#### [Exercise]
All of the data is to be written out again exactly, without the pictures.

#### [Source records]
⁂

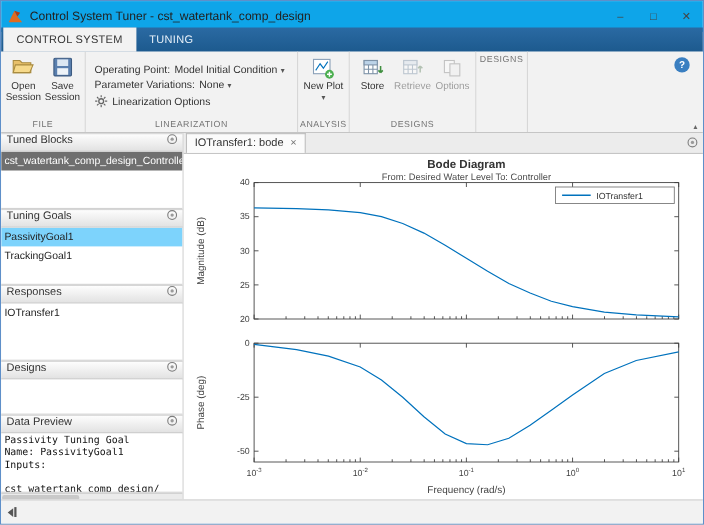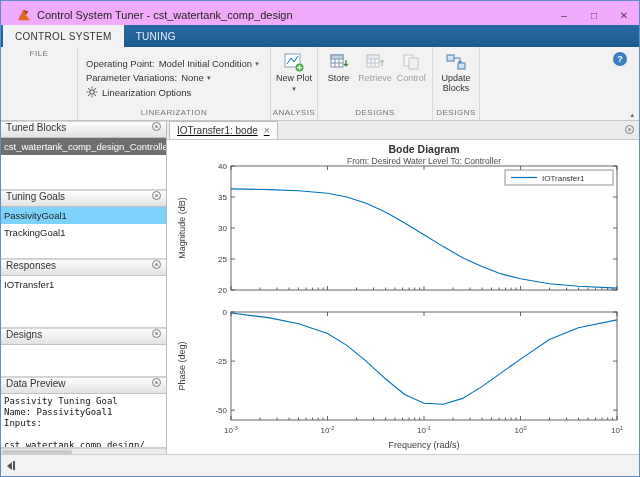--- a/index.html
+++ b/index.html
@@ -7,7 +7,7 @@
   .window{position:relative;width:640px;height:477px;background:#fff;border:1px solid #5e8fc9;overflow:hidden;}
 
   
-  .titlebar{position:absolute;top:0;left:0;right:0;height:28px;background:#f0abfc;display:flex;align-items:center;padding-left:16px;}
+  .titlebar{position:absolute;top:0;left:0;right:0;height:28px;background:#0ea5e9;display:flex;align-items:center;padding-left:6px;}
   .app-icon{width:14px;height:14px;display:inline-flex;flex:none;}
   .title{font-size:11px;color:#222;margin-left:6px;white-space:nowrap;}
   .win-controls{margin-left:auto;display:flex;height:100%;}

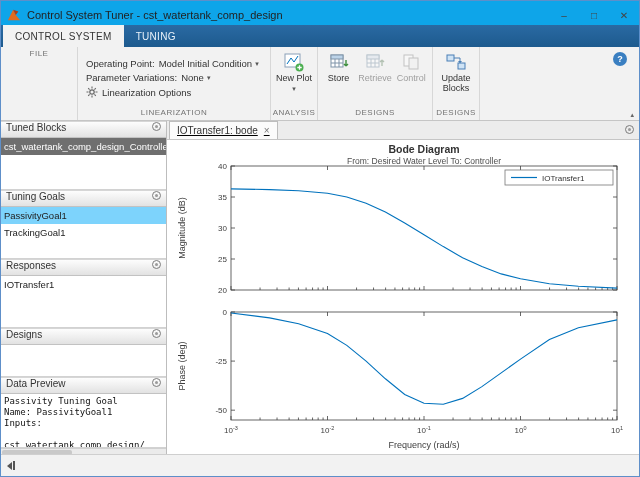--- a/index.html
+++ b/index.html
@@ -106,6 +106,27 @@
   <div class="ribbon">
 
     <div class="rsec" style="width:76px">
+      <div class="rsec-content">
+        <div class="big-btn">
+          <span class="icon">
+            <svg viewBox="0 0 20 16" width="20" height="16">
+                <path d="M1 3 h6 l2 2 h8 v9 H1 z" fill="#e8c06a" stroke="#a98b3f"></path>
+                <path d="M3 7 h16 l-3 7 H1 z" fill="#f6d98a" stroke="#a98b3f"></path>
+              </svg>
+          </span>
+          <span class="blabel">Open Session</span>
+        </div>
+        <div class="big-btn">
+          <span class="icon">
+            <svg viewBox="0 0 18 18" width="18" height="18">
+                <rect x="1" y="1" width="16" height="16" rx="1" fill="#5a7fae" stroke="#3c5a80"></rect>
+                <rect x="4" y="2" width="10" height="6" fill="#dce7f2"></rect>
+                <rect x="4" y="10" width="10" height="6" fill="#eef3f8"></rect>
+              </svg>
+          </span>
+          <span class="blabel">Save Session</span>
+        </div>
+      </div>
       <div class="rsec-label">FILE</div>
     </div>
     <div class="rsep"></div>

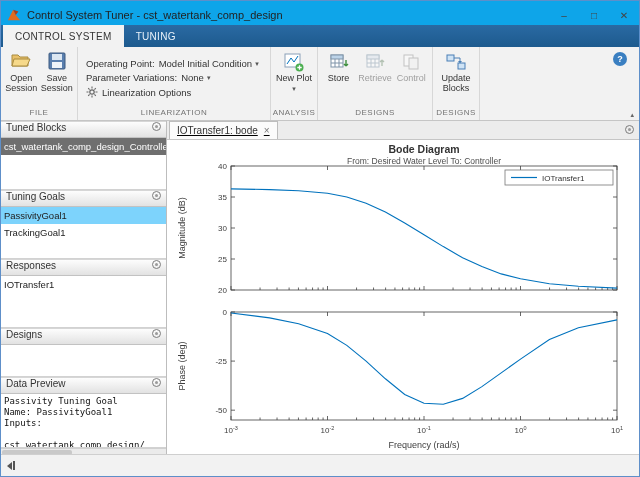--- a/index.html
+++ b/index.html
@@ -210,7 +210,7 @@
                 <rect x="8" y="6" width="9" height="11" fill="#f0f0f0" stroke="#8a8a8a"></rect>
               </svg>
           </span>
-          <span class="blabel">Control</span>
+          <span class="blabel">Options</span>
         </div>
       </div>
       <div class="rsec-label">DESIGNS</div>

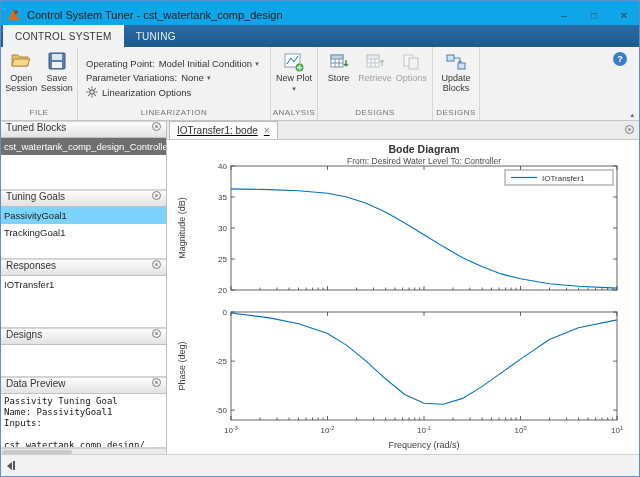--- a/index.html
+++ b/index.html
@@ -218,19 +218,6 @@
     <div class="rsep"></div>
 
     <div class="rsec" style="width:46px">
-      <div class="rsec-content">
-        <div class="big-btn" style="width:42px">
-          <span class="icon">
-            <svg viewBox="0 0 20 20" width="20" height="20">
-                <rect x="1" y="3" width="7" height="6" fill="#cfe3f5" stroke="#4a7fb5"></rect>
-                <rect x="12" y="11" width="7" height="6" fill="#cfe3f5" stroke="#4a7fb5"></rect>
-                <path d="M8 6 h6 v3" stroke="#4a7fb5" fill="none"></path>
-                <polygon points="12,9 16,9 14,11.6" fill="#4a7fb5"></polygon>
-              </svg>
-          </span>
-          <span class="blabel">Update Blocks</span>
-        </div>
-      </div>
       <div class="rsec-label">DESIGNS</div>
     </div>
     <div class="rsep"></div>

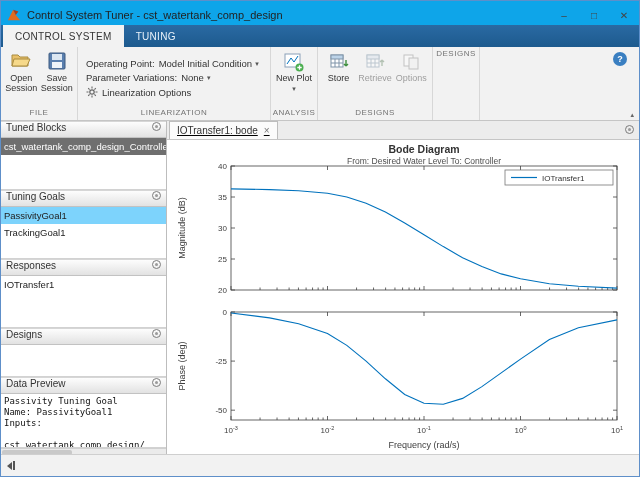--- a/index.html
+++ b/index.html
@@ -54,7 +54,7 @@
 
   
   .main{position:absolute;top:120px;left:166px;right:0;bottom:22px;background:#f2f2f2;}
-  .doc-tabbar{position:relative;height:19px;background:#ececec;border-bottom:1px solid #c5c5c5;display:flex;align-items:flex-end;padding-left:2px;text-decoration:underline;}
+  .doc-tabbar{position:relative;height:19px;background:#ececec;border-bottom:1px solid #c5c5c5;display:flex;align-items:flex-end;padding-left:2px;}
   .doc-tab{height:18px;background:#fbfbfb;border:1px solid #bdbdbd;border-bottom:none;display:flex;align-items:center;padding:0 7px;font-size:10px;color:#333;gap:6px;cursor:default;}
   .doc-close{color:#777;font-size:10px;}
   .doc-actions{position:absolute;right:5px;top:4px;}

⁂

#### [Solution]
--- a/index.html
+++ b/index.html
@@ -7,7 +7,7 @@
   .window{position:relative;width:640px;height:477px;background:#fff;border:1px solid #5e8fc9;overflow:hidden;}
 
   
-  .titlebar{position:absolute;top:0;left:0;right:0;height:28px;background:#f0abfc;display:flex;align-items:center;padding-left:16px;}
+  .titlebar{position:absolute;top:0;left:0;right:0;height:28px;background:#0ea5e9;display:flex;align-items:center;padding-left:6px;}
   .app-icon{width:14px;height:14px;display:inline-flex;flex:none;}
   .title{font-size:11px;color:#222;margin-left:6px;white-space:nowrap;}
   .win-controls{margin-left:auto;display:flex;height:100%;}

--- a/index.html
+++ b/index.html
@@ -106,6 +106,27 @@
   <div class="ribbon">
 
     <div class="rsec" style="width:76px">
+      <div class="rsec-content">
+        <div class="big-btn">
+          <span class="icon">
+            <svg viewBox="0 0 20 16" width="20" height="16">
+                <path d="M1 3 h6 l2 2 h8 v9 H1 z" fill="#e8c06a" stroke="#a98b3f"></path>
+                <path d="M3 7 h16 l-3 7 H1 z" fill="#f6d98a" stroke="#a98b3f"></path>
+              </svg>
+          </span>
+          <span class="blabel">Open Session</span>
+        </div>
+        <div class="big-btn">
+          <span class="icon">
+            <svg viewBox="0 0 18 18" width="18" height="18">
+                <rect x="1" y="1" width="16" height="16" rx="1" fill="#5a7fae" stroke="#3c5a80"></rect>
+                <rect x="4" y="2" width="10" height="6" fill="#dce7f2"></rect>
+                <rect x="4" y="10" width="10" height="6" fill="#eef3f8"></rect>
+              </svg>
+          </span>
+          <span class="blabel">Save Session</span>
+        </div>
+      </div>
       <div class="rsec-label">FILE</div>
     </div>
     <div class="rsep"></div>

--- a/index.html
+++ b/index.html
@@ -210,7 +210,7 @@
                 <rect x="8" y="6" width="9" height="11" fill="#f0f0f0" stroke="#8a8a8a"></rect>
               </svg>
           </span>
-          <span class="blabel">Control</span>
+          <span class="blabel">Options</span>
         </div>
       </div>
       <div class="rsec-label">DESIGNS</div>

--- a/index.html
+++ b/index.html
@@ -218,19 +218,6 @@
     <div class="rsep"></div>
 
     <div class="rsec" style="width:46px">
-      <div class="rsec-content">
-        <div class="big-btn" style="width:42px">
-          <span class="icon">
-            <svg viewBox="0 0 20 20" width="20" height="20">
-                <rect x="1" y="3" width="7" height="6" fill="#cfe3f5" stroke="#4a7fb5"></rect>
-                <rect x="12" y="11" width="7" height="6" fill="#cfe3f5" stroke="#4a7fb5"></rect>
-                <path d="M8 6 h6 v3" stroke="#4a7fb5" fill="none"></path>
-                <polygon points="12,9 16,9 14,11.6" fill="#4a7fb5"></polygon>
-              </svg>
-          </span>
-          <span class="blabel">Update Blocks</span>
-        </div>
-      </div>
       <div class="rsec-label">DESIGNS</div>
     </div>
     <div class="rsep"></div>

--- a/index.html
+++ b/index.html
@@ -54,7 +54,7 @@
 
   
   .main{position:absolute;top:120px;left:166px;right:0;bottom:22px;background:#f2f2f2;}
-  .doc-tabbar{position:relative;height:19px;background:#ececec;border-bottom:1px solid #c5c5c5;display:flex;align-items:flex-end;padding-left:2px;text-decoration:underline;}
+  .doc-tabbar{position:relative;height:19px;background:#ececec;border-bottom:1px solid #c5c5c5;display:flex;align-items:flex-end;padding-left:2px;}
   .doc-tab{height:18px;background:#fbfbfb;border:1px solid #bdbdbd;border-bottom:none;display:flex;align-items:center;padding:0 7px;font-size:10px;color:#333;gap:6px;cursor:default;}
   .doc-close{color:#777;font-size:10px;}
   .doc-actions{position:absolute;right:5px;top:4px;}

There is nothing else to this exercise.